Audited by TAR Engine · 2026-06-16 · Report format v0.2

Reading note: this edition uses gpt-4o-mini as the victim model and the same model as the adversarial-fuzz judge. Findings reflect missing defenses in the SKILL.md itself — not a verdict on any specific victim model. The remediation belongs in SKILL.md, not in the model.

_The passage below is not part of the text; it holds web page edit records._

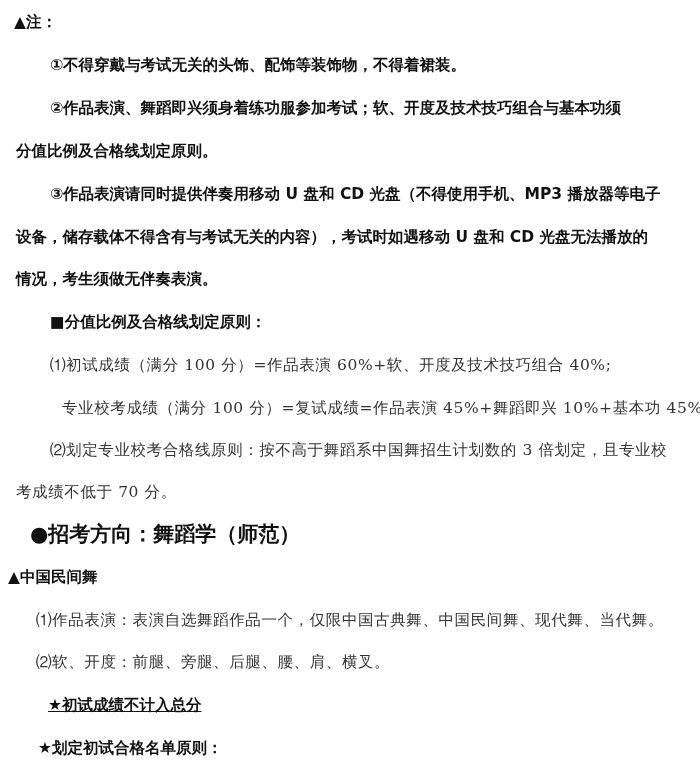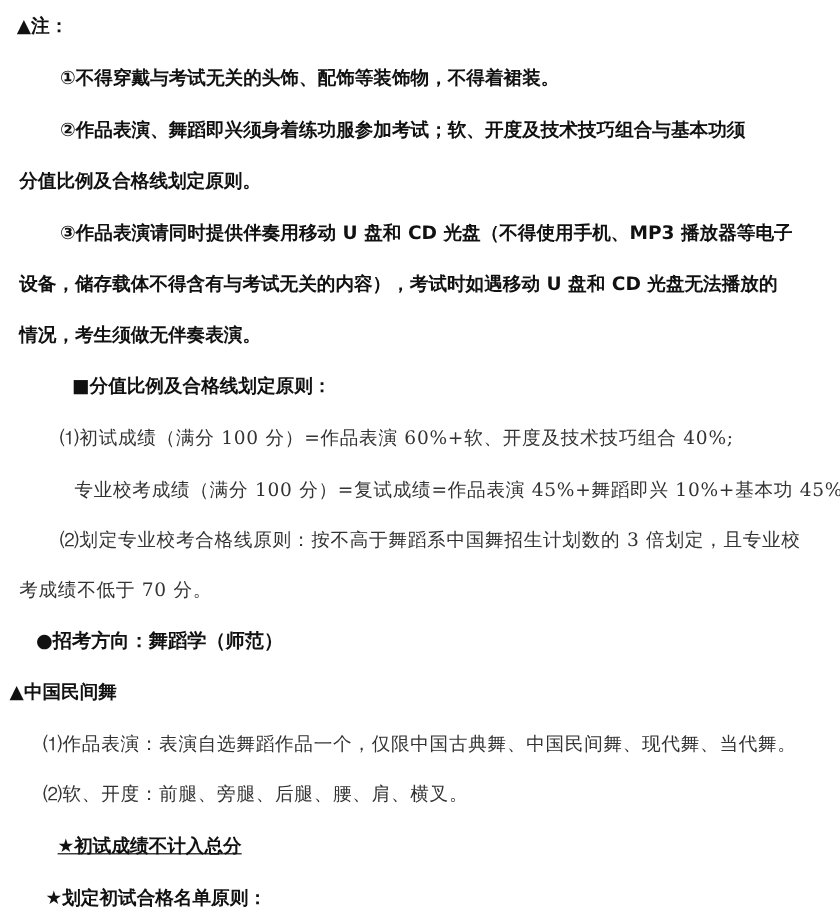--- a/index.html
+++ b/index.html
@@ -22,7 +22,7 @@
   <div class="line bold" style="left:16px;top:227px;">设备，储存载体不得含有与考试无关的内容），考试时如遇移动 U 盘和 CD 光盘无法播放的</div>
   <div class="line bold" style="left:16px;top:269px;">情况，考生须做无伴奏表演。</div>
 
-  <div class="line bold" style="left:50px;top:312px;margin-left:10px;">■分值比例及合格线划定原则：</div>
+  <div class="line bold" style="left:50px;top:312px;">■分值比例及合格线划定原则：</div>
   <div class="line reg" style="left:50px;top:355px;">⑴初试成绩（满分 100 分）=作品表演 60%+软、开度及技术技巧组合 40%;</div>
   <div class="line reg" style="left:62px;top:398px;">专业校考成绩（满分 100 分）=复试成绩=作品表演 45%+舞蹈即兴 10%+基本功 45%。</div>
   <div class="line reg" style="left:50px;top:440px;">⑵划定专业校考合格线原则：按不高于舞蹈系中国舞招生计划数的 3 倍划定，且专业校</div>

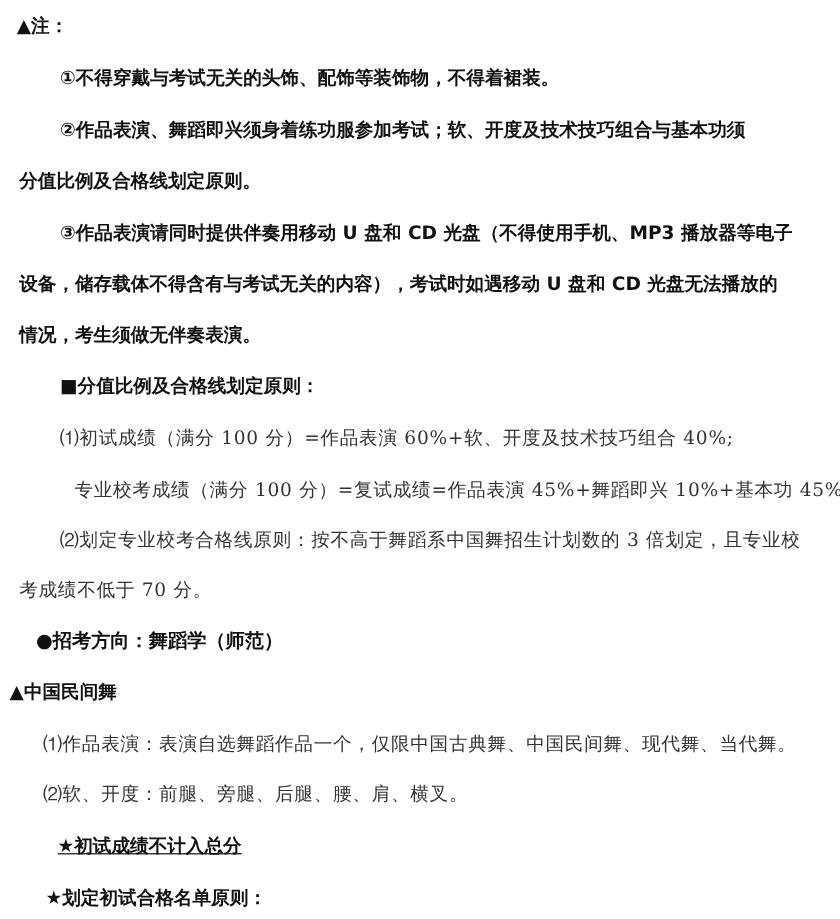--- a/index.html
+++ b/index.html
@@ -8,7 +8,7 @@
   .line { position:absolute; white-space:nowrap; font-size:15.5px; line-height:20px; }
   .bold { font-family:"DejaVu Sans","Liberation Sans",sans-serif; font-weight:bold; color:#111; }
   .reg  { font-family:"DejaVu Serif","Liberation Serif",serif; color:#333; letter-spacing:0.6px; }
-  .heading { font-size:16px; }
+  .heading { font-size:21px; }
 </style>
 </head>
 <body>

Source: https://github.com/NousResearch/hermes-agent/blob/main/optional-skills/payments/stripe-projects/SKILL.md

Verdict: Critical risk — 1 critical finding block this skill from production use until remediated.

What this skill does

Auditor's read (LLM-generated): The stripe-projects skill enables users to provision various SaaS services through the Stripe Projects CLI, generating and syncing credentials into a project's .env file while managing billing for these services. It allows users to initialize projects, discover available providers, add services, and manage their credentials, all through command-line interactions. The skill requires the Stripe CLI and Projects plugin to be installed and authenticated with a Stripe account.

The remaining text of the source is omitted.